Malgré le contexte de la fête de la Tabaski, le REC-SN a lancé une campagne nationale de collecte des déchets plastiques, notamment les sachets d’eau couramment utilisés. Objectif : transformer ces déchets en gaines pour pépinières, en vue de produire des plants destinés aux opérations de reboisement.
« Cette initiative s’inscrit dans une logique d’économie circulaire verte, pour répondre à la fois au défi de la pollution et à celui de la désertification », a expliqué Khamath Kama, coordonnateur national du réseau.

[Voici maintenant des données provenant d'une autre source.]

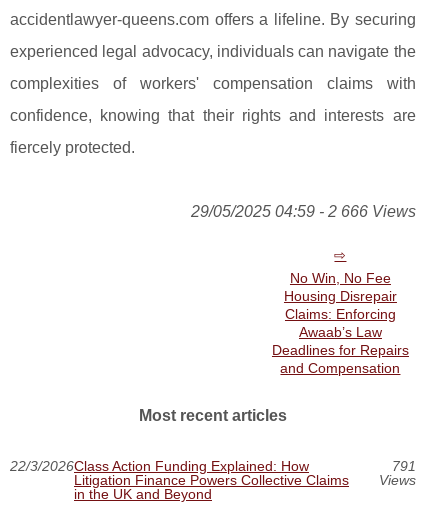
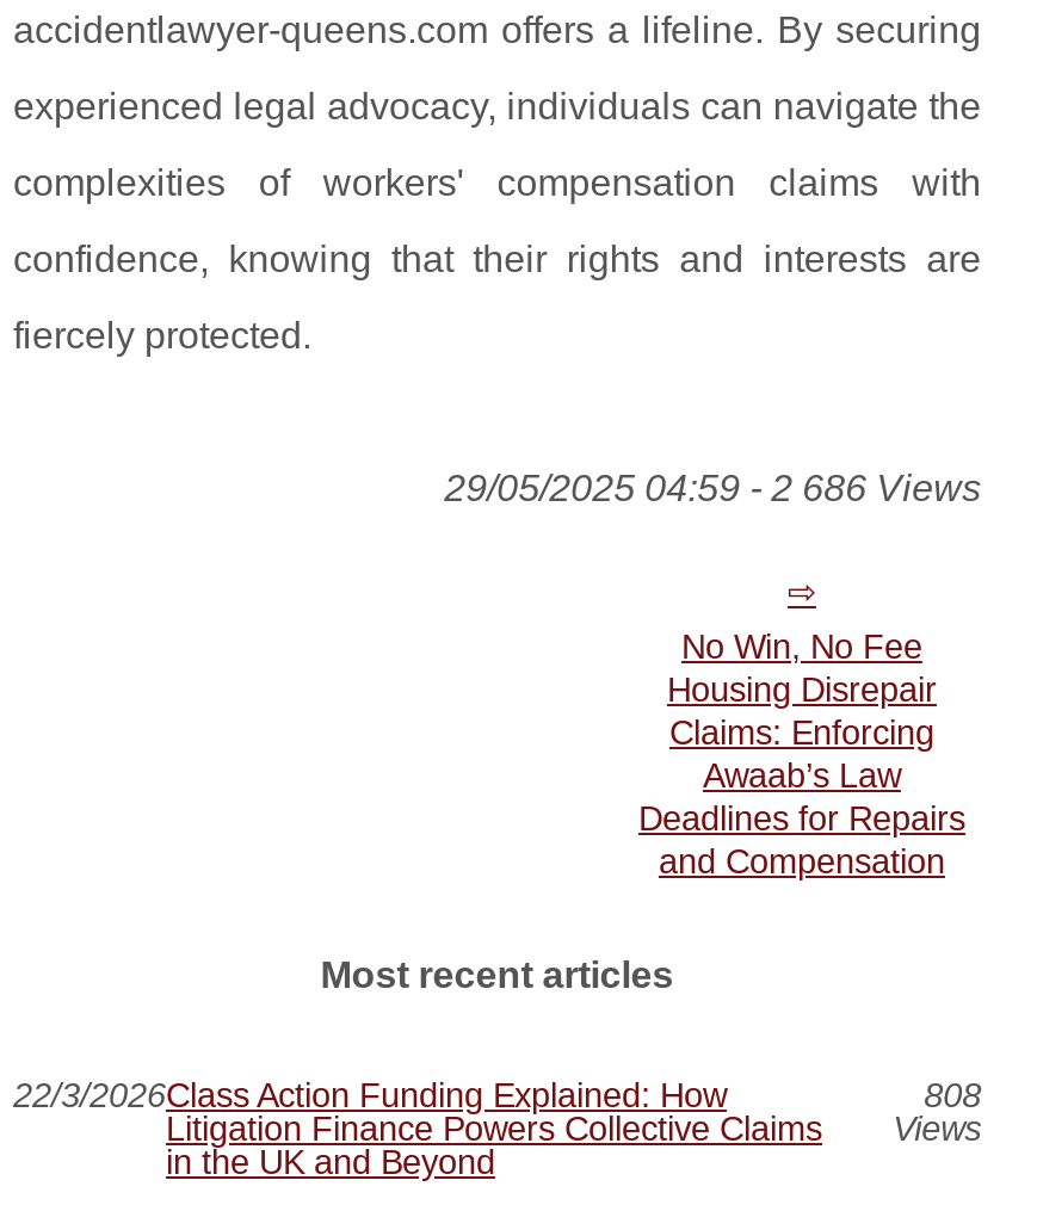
[191,203,416,220] 29/05/2025 04:59 - 2 666 Views -> [444,469,981,509] 29/05/2025 04:59 - 2 686 Views
[392,458,416,474] 791 -> [924,1077,981,1115] 808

La campagne de collecte, qui s’étend du 4 au 16 juin, sera suivie d’une journée de valorisation prévue le 27 juin, à l’occasion de la Journée mondiale de lutte contre la désertification et la sécheresse. Les sachets collectés seront utilisés dans les pépinières éco-écoles de Kaolack et d’autres localités pour produire et planter des arbres, dans une démarche intégrée de résilience climatique et de restauration des terres.
Le REC-SN lance un appel à l’ensemble des citoyens, particulièrement aux jeunes et aux acteurs scolaires et communautaires, à participer activement à cette dynamique nationale.
Par ailleurs, M. Kama a interpellé les nouvelles autorités sur l’importance de faire respecter la législation relative à l’interdiction des sachets plastiques, notamment les sachets d’eau, qui doivent être remplacés par des bouteilles recyclables, comme le prévoit la loi.
« Seule une application stricte de cette loi pourra mettre un terme à la pollution plastique qui gangrène notre environnement. Il y a urgence à agir pour préserver notre santé, nos terres, et notre avenir », a-t-il plaidé, qualifiant le plastique de “jub jubanti environnemental”.